La Koreana es una de ellas. Tanto para iniciarse en los sabores del país asiático como para descubrir nuevos platos tradicionales para los más aventajados. El kimchi, por ejemplo, es un buen plan para calibrar la autenticidad de la propuesta. Y estaba realmente sabroso, con el toque de picante perfecto. Un plato milenario declarado patrimonio cultural inmaterial de la humanidad por la Unesco, además de estar presente en el día a día en la mesa de los coreanos y un emblema de la gastronomía de ese país. Lo mismo con el mandu, de intenso sabor y de fritura perfecta -también lo puede comer al vapor-.

La señora Yun. / C7

Estos dos entrantes, junto a la siempre apetecible ensalada de algas y pepino, sirven para que el comensal se adentre poco a poco en la propuesta de Yun, que está sola en la cocina, por lo que el ritmo lo marca ella. Debemos ir aquí con la mentalidad de visitar una vivienda en la que somos invitados y donde la anfitriona nos sacará una serie de platos de elaboración casera y de sabores y combinaciones muy frescas. El que vaya con otra mentalidad, no tendrá una gran experiencia.

Como en una casa

El día en que visité esta casa la camarera estaba de baja por una gripe que llegó sin avisar, por lo que Yun no tuvo mucho margen de maniobra. Al tratarse de un local pequeño, y apelando a la paciencia de los visitantes, ella hacía de cocinera y camarera a partes iguales. Esto no fue mayor inconveniente, pues no afectó en mayor medida a la excelente comida ni al servicio. En todo caso le afectaba a la propietaria, que tenía que duplicar esfuerzos.

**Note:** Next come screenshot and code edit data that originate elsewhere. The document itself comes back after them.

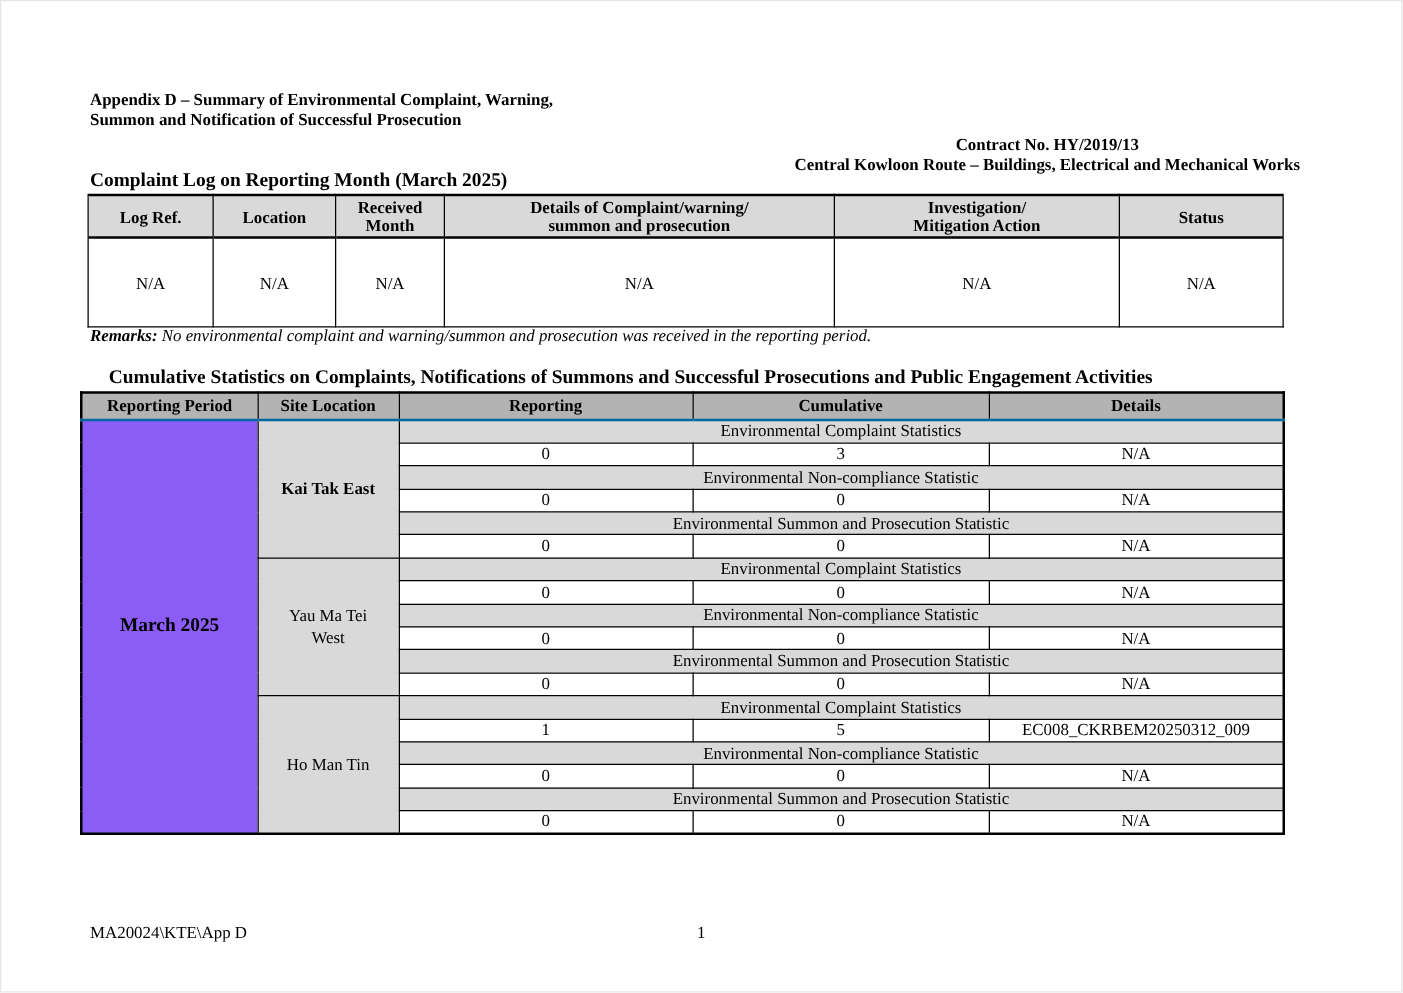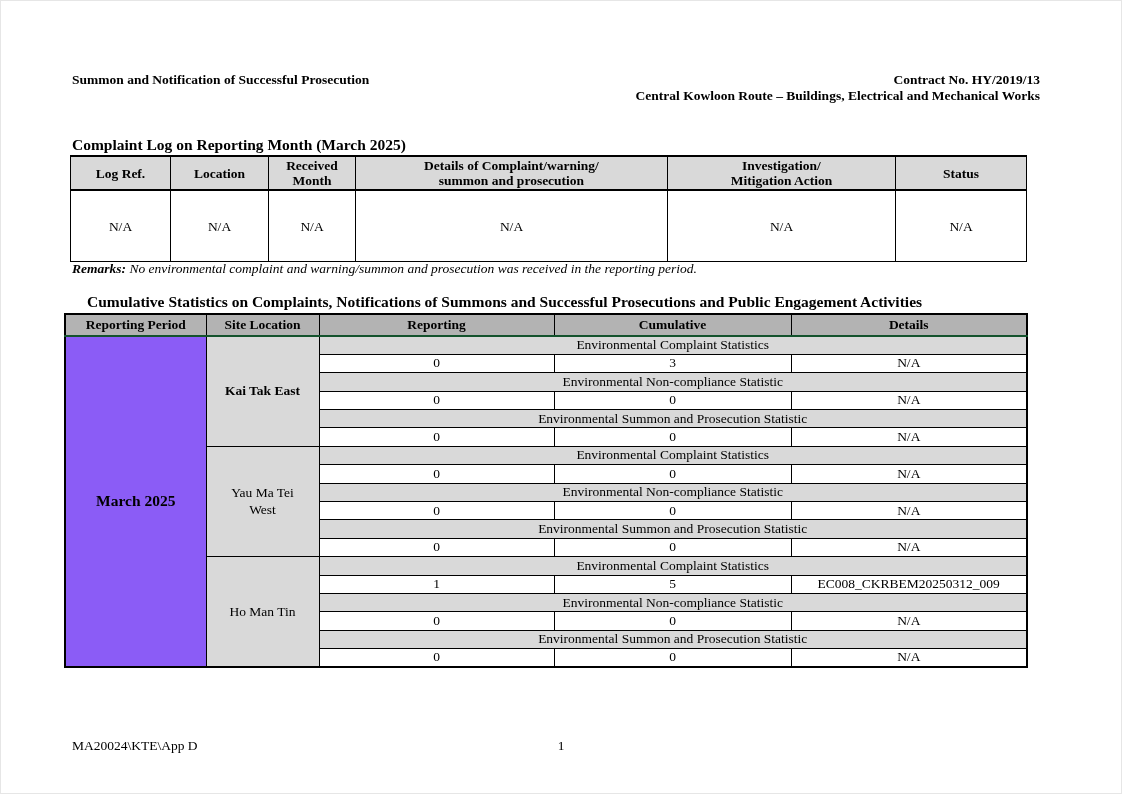"Appendix D – Summary of" div { html: none -> <div>Appendix D – Summary of Environmental Complaint, Warning,</div> }
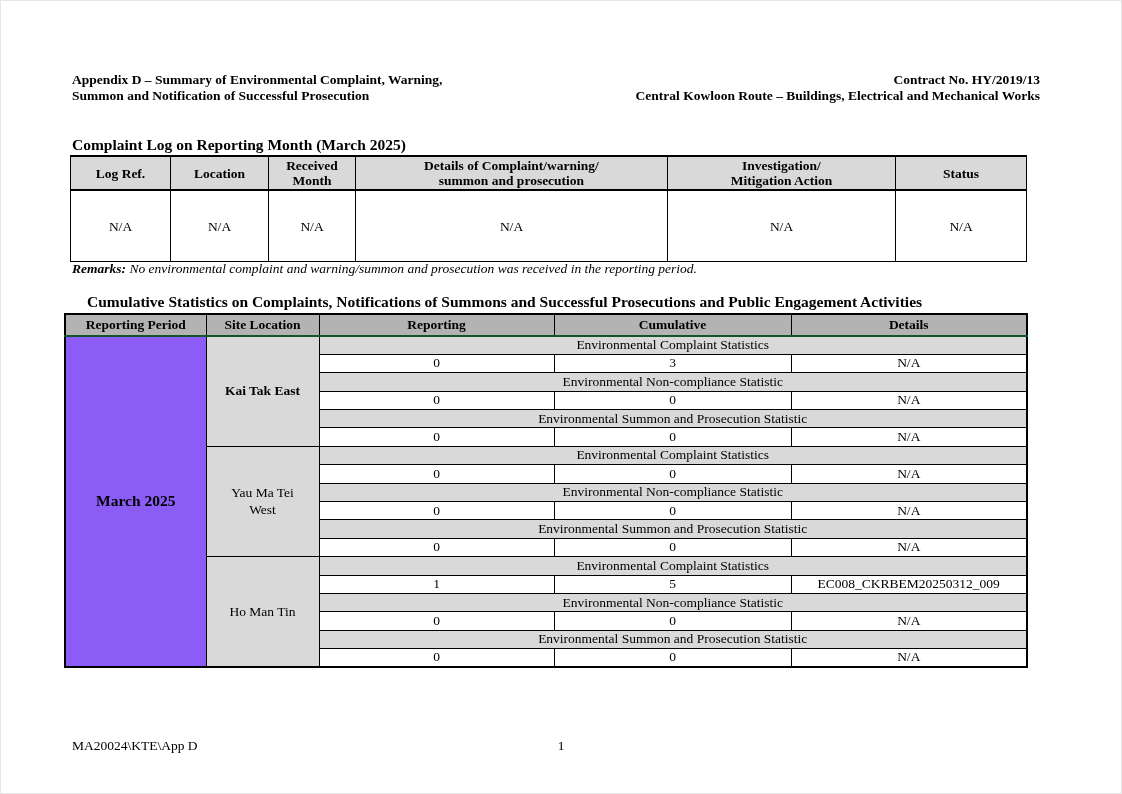"Contract No. HY/2019/13" .doc-header .hdr-right { margin-top: none -> 36px; text-align: right -> center }
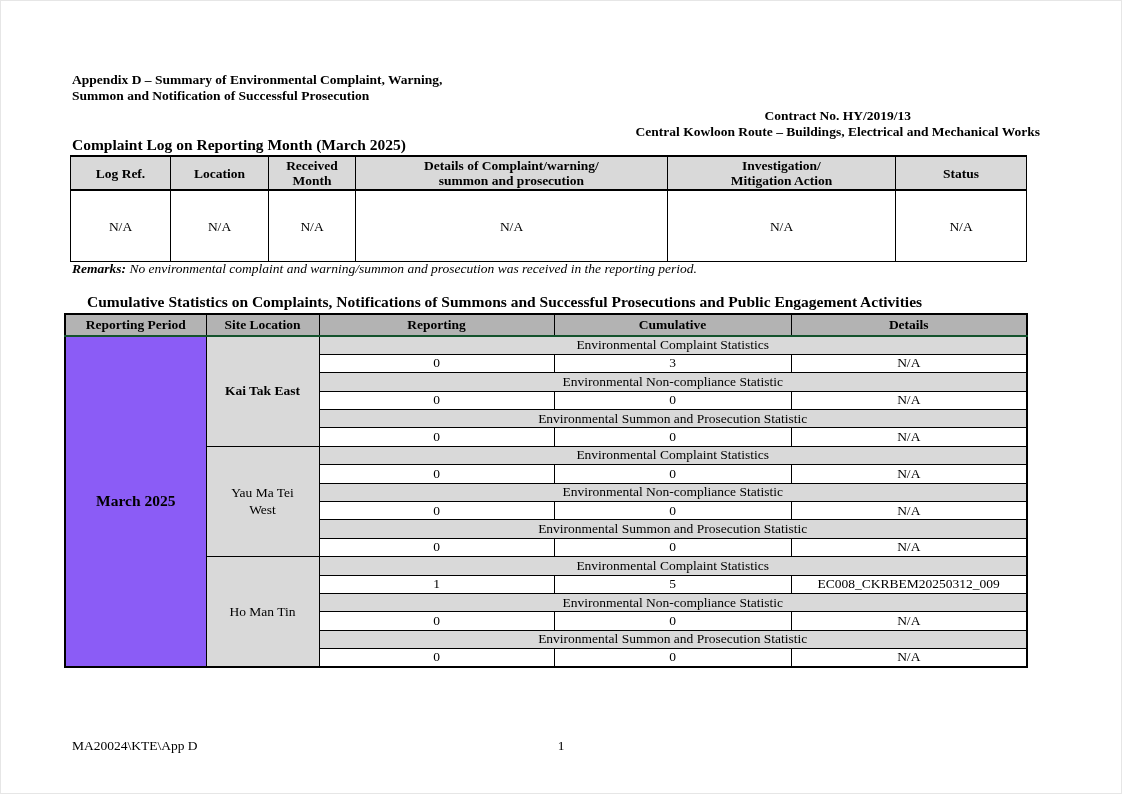"Reporting Period" table.t2 thead th { border-bottom: 2px solid #14532d -> 2px solid #0369a1 }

Tras los entrantes, un clásico: el bibimpab tradicional, con ternera, verduras, huevo y la salsa picante, que no falte nunca. Este es uno de los platos más conocidos y consumidos de la gastronomía coreana, pero a pesar de la aparente sencillez, no hay dos iguales. Unos más sosos, otros con más o menos ternera, otros con más o menos verdura, etc. Este de La Koreana era un fabuloso bibimpab. Muy equilibrado, surtido y sabroso.

Un plato ganador

Tras ello llegó la gran sorpresa para un servidor. Un plato tan potente como adictivo, el takalbi de pollo picante. Si es usted buen amigo de los picantes, este le encantará. Me comentó la cocinera que es una creación de muchas horas, por esa salsa que cubre al pollo, de la cual no me dio muchas pistas por ser uno de los secretos familiares. Es un pollo regado con ese adobo picante y con cebollas, que se remata en la barbacoa coreana, que se sirve en la mesa. Con el fuego bien vivo, y mientras la mezcla se va cocinando, Yun lo va cortando con unas tijeras, y será ella quien avise del momento oportuno para servir.

El pollo picante al fuego de la barbacoa coreana. / J.L.R.

Como acompañantes a este delicioso plato, un pequeño bol de arroz, una pasta de soja y unas lechugas, que serán las que sirvan de soporte. Con el visto bueno de la anfritriona, se apaga el fuego y ya se puede rellenar la lechuga con el pollo, la soja y el arroz. Es un bocado glorioso. La combinación de todos esos elementos hacen de él algo totalmente diferente, y por supuesto que el comensal nota que ahí hay muchas horas, cariño y secretos. Me sorprendió gratamente y volveré pronto a por él. Si a usted no le va mucho la marcha, también lo puede pedir sin el picante, aunque eso sería casi un pecado.

Una vez preparado, se rellena la lechuga. / J.L.R.

Tradición y tranquilidad

La Korena, que tiene una buena selección de platos principales, es una pequeña taberna donde se nota la frescura de todo, la disciplina y el talento de la cocinera y ese inconfundible ambiente que nos transporta muy lejos. Ahí no hay prisas, ni estrés. Simplemente hay una buena oferta, de verdad, sin fusiones ni grandes inventos. Y esto a mí me fascina. Me hubiera gustado ver una mejor oferta de vinos, y quizás ajustar los precios por copas, algo elevados. Pero no dejaré de seguir viajando en esa humilde casa hasta probar todo lo que Yun ofrece.